Exposition
Passerelle Centre d’art contemporain présente pour la première fois une exposition monographique de Caroline Mesquita (née en 1989) en Bretagne. La native de Brest construit un projet in situ inédit puisant dans un imaginaire formel local mêlé à son vocabulaire personnel proche de celui de la science-fiction.
Une sculpture monumentale et monolithique investit le patio du centre d’art, mimant un restaurant bâti selon une architecture traditionnelle bretonne en ardoise. A là fois sublime et merveilleux, l’édifice-sculpture rappelle le monde des contes de fées tout en comportant cette part de drôlerie chère à l’artiste. Ce restaurant « fermé pour vacances » n’est pas accessible, il semble réel mais en s’approchant son caractère factice s’affirme.
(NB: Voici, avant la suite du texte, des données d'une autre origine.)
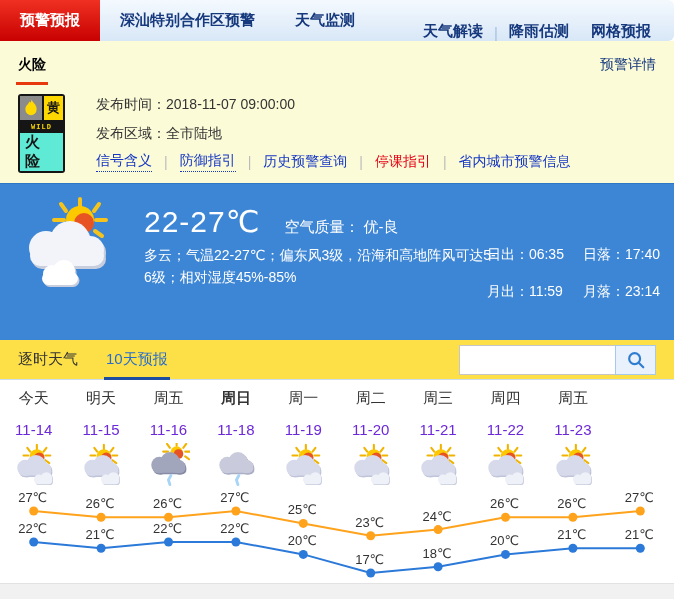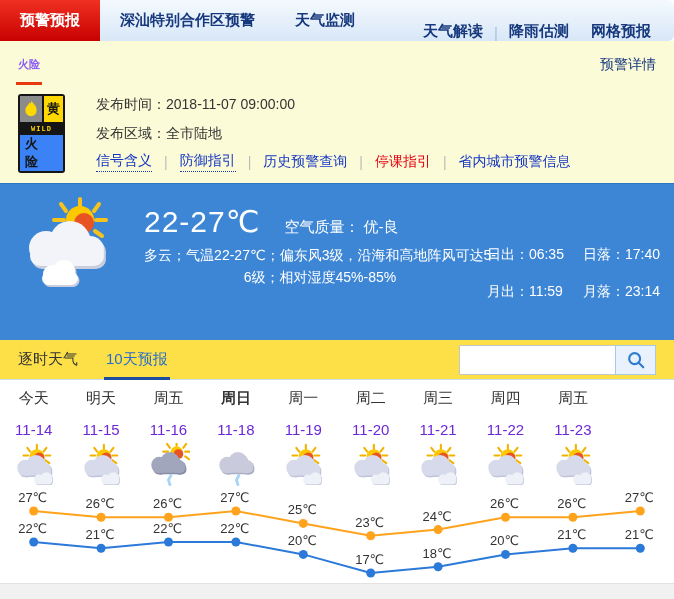--- a/index.html
+++ b/index.html
@@ -11,44 +11,44 @@
   .top-nav { height:41px; display:flex; align-items:stretch; background:linear-gradient(180deg,#f4f9fe,#d8e7f7); font-size:15px; font-weight:bold;border-radius:6px; }
   .nav-tab { display:flex; align-items:center; padding:0 20px; color:#16387d; cursor:pointer; }
   .nav-tab.active { background:linear-gradient(180deg,#f03022,#c80101); color:#fff; }
   .nav-right { margin-left:auto; display:flex; align-items:flex-end; padding-right:12px; }
   .nav-link { color:#16387d; padding:0 11px; cursor:pointer; }
   .nav-sep { color:#a5c1e2; font-weight:normal; }
   .nav-sep::before { content:"|"; }
 
   
   .alert-bar { height:47px; background:#fbfbd8; display:flex; align-items:center; justify-content:space-between; padding:0 18px; }
-  .alert-tab { position:relative; height:100%; display:flex; align-items:center; color:#8b5cf6; font-size:11px; font-weight:bold; cursor:pointer; }
+  .alert-tab { position:relative; height:100%; display:flex; align-items:center; color:#000000; font-size:14px; font-weight:bold; cursor:pointer; }
   .alert-tab::after { content:""; position:absolute; left:-2px; right:-2px; bottom:3px; height:3px; background:#e8380d; }
   .alert-detail-link { color:#16387d; font-size:14px; cursor:pointer; }
 
   .alert-section { height:95px; background:#fbfbd8; display:flex; padding:0 18px; }
   .fire-icon { width:47px; height:79px; margin-top:6px; background:#151515; border-radius:3px; padding:2px; display:flex; flex-direction:column; flex:none; }
   .fi-top { display:flex; height:30px; gap:2px; margin-bottom:2px; }
   .fi-flame { flex:1.15; background:#8b8b8b; display:flex; align-items:center; justify-content:center; }
   .fi-badge { flex:1; background:#ffd800; color:#151515; font-size:13px; font-weight:bold; display:flex; align-items:center; justify-content:center; }
   .fi-mid { height:11px; background:#151515; color:#ffd800; font-size:7px; font-weight:bold; text-align:center; letter-spacing:1px; line-height:11px; font-family:"Liberation Mono","DejaVu Sans Mono",monospace; }
-  .fi-bottom { flex:1; background:#3b82f6; color:#151515; font-size:13px; font-weight:bold; display:flex; align-items:center; justify-content:center; letter-spacing:5px; padding-left:5px; }
+  .fi-bottom { flex:1; background:#5eead4; color:#151515; font-size:15px; font-weight:bold; display:flex; align-items:center; justify-content:center; letter-spacing:5px; padding-left:5px; }
   .alert-info { margin-left:31px; padding-top:6px; font-size:14px; color:#333; }
   .alert-row { margin-bottom:9px; line-height:20px; }
   .alert-links { display:flex; align-items:center; margin-top:2px; font-size:14px; flex-wrap:nowrap; }
   .alert-link { color:#1536c2; cursor:pointer; white-space:nowrap; }
   .alert-link.underline { border-bottom:1px dotted #1536c2; padding-bottom:1px; }
   .alert-link.highlight { color:#e60013; }
   .link-sep { color:#bbb; margin:0 12px; }
   .link-sep::before { content:"|"; }
 
   
   .current-panel { position:relative; height:157px; background:#3d86d6; color:#fff; padding:10px 14px 0; border-top:1px solid #2f76c4; }
   .panel-head { display:flex; justify-content:space-between; font-size:14px; }
-  .panel-body { display:flex; margin-top:2px;text-align:center; }
+  .panel-body { display:flex; margin-top:2px; }
   .big-icon { width:110px; height:100px; margin-left:4px; flex:none; }
   .cur-main { margin-left:16px; width:352px; }
   .temp-row { display:flex; align-items:baseline; margin-top:8px; }
   .temp-range { font-size:30px; font-weight:normal; letter-spacing:1px; }
   .air { font-size:15px; margin-left:24px; }
   .desc { font-size:14px; line-height:22px; margin-top:5px; }
   .sun-moon { position:absolute; right:14px; top:62px; display:grid; grid-template-columns:auto auto; column-gap:24px; row-gap:12px; font-size:14px; white-space:nowrap;gap:19px; }
 
   
   .forecast-tabbar { height:40px; display:flex; align-items:center; border-bottom:1px solid #cfdeee; padding:0 18px; background:#fde047; }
Et pour cause, il est constitué de carton et de peinture acrylique, célébrant le bricolage. Par ailleurs, cette sculpture magnifie l’architecture industrielle de béton si caractéristique de Passerelle, offrant au visiteur un dialogue entre tradition et modernité. Au premier étage du centre d’art, des sculptures en métal sont exposées à la manière de plats de restaurant, dévoilant des mets issus d’une gastronomie fantasmée. Divergente d’un héritage sculptural réaliste, Caroline Mesquita s’engouffre dans une représentation figurative fantastique et onirique. Le noir-ardoise tranchant du restaurant laisse la place à un doré cuivré soyeux ; les échelles sont faussées : la bâtisse se retrouve miniaturisée et les aliments du menu du restaurant deviennent gigantesques.
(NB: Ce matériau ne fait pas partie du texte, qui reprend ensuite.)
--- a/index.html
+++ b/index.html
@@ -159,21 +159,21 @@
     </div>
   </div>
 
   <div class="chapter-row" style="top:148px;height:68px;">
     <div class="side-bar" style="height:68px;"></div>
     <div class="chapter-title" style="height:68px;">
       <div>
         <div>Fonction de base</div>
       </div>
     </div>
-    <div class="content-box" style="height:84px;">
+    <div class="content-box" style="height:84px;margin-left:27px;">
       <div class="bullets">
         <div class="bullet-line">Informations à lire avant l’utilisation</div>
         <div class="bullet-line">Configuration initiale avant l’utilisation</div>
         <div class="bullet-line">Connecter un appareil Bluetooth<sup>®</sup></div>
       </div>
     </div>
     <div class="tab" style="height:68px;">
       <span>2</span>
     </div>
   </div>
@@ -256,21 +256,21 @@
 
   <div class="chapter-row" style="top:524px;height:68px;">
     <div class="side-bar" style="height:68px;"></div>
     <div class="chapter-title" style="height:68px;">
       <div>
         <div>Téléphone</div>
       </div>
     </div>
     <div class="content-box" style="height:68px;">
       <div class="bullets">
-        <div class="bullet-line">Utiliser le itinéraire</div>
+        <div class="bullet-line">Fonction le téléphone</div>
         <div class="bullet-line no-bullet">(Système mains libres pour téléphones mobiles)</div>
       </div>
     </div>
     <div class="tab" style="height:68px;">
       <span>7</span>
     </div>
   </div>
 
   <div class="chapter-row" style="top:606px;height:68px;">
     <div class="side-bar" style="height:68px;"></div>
Cherchant à éviter toute grandiloquence intellectuelle, Caroline Mesquita ramène dans le champ de l’art la notion du plaisir de l’acte créatif. L’exposition se fait ainsi méditation et narration ouverte, laissant une grande part à la divagation et au rêve. En s’appropriant l’espace ouvert et central de Passerelle, l’artiste démontre une capacité à l’ouverture et à un art généreux qui se porte au devant du public. Le festin évoque pour tou.te.s un moment convivial mais aussi une certaine idée du somptueux et de la démesure. Il est le temps des retrouvailles païennes ou religieuses, amicales ou familiales, le temps de la fête gustative dans toutes les cultures depuis les célébrations du nouvel an à l’Aïd ou de Noël à Hanouka. Cette simple joie – le rassemblement – a disparu en 2020 à cause du
contexte sanitaire. Caroline Mesquita essaye ici de ramener ce plaisir fondamental de manière conceptuelle et formelle. L’exposition se développe avant tout comme une célébration de « l’ensemble » et du commun.
Depuis quelques années, Caroline Mesquita a étudié le corps humain sous toutes ses formes, depuis la question de l’identité à sa permanence dans le temps. Pour Le festin, elle observe « ce qui fait fonctionner la machine », de la nourriture comme carburant. Il s’agit également d’éprouver l’idée du ralentissement, du slow life. Les tendances
actuelles de l’ultra-communication et de l’ultra-mobilité sont destinées à s’inverser. « Qu’est ce qui est essentiel à notre existence ? » pourrait en être la question sous-jacente de l’exposition. La réponse de l’artiste, évitant tout lieu commun, est dans la simplicité et l’authenticité : l’art, le temps pour soi, le bien vivre et donc le bien manger.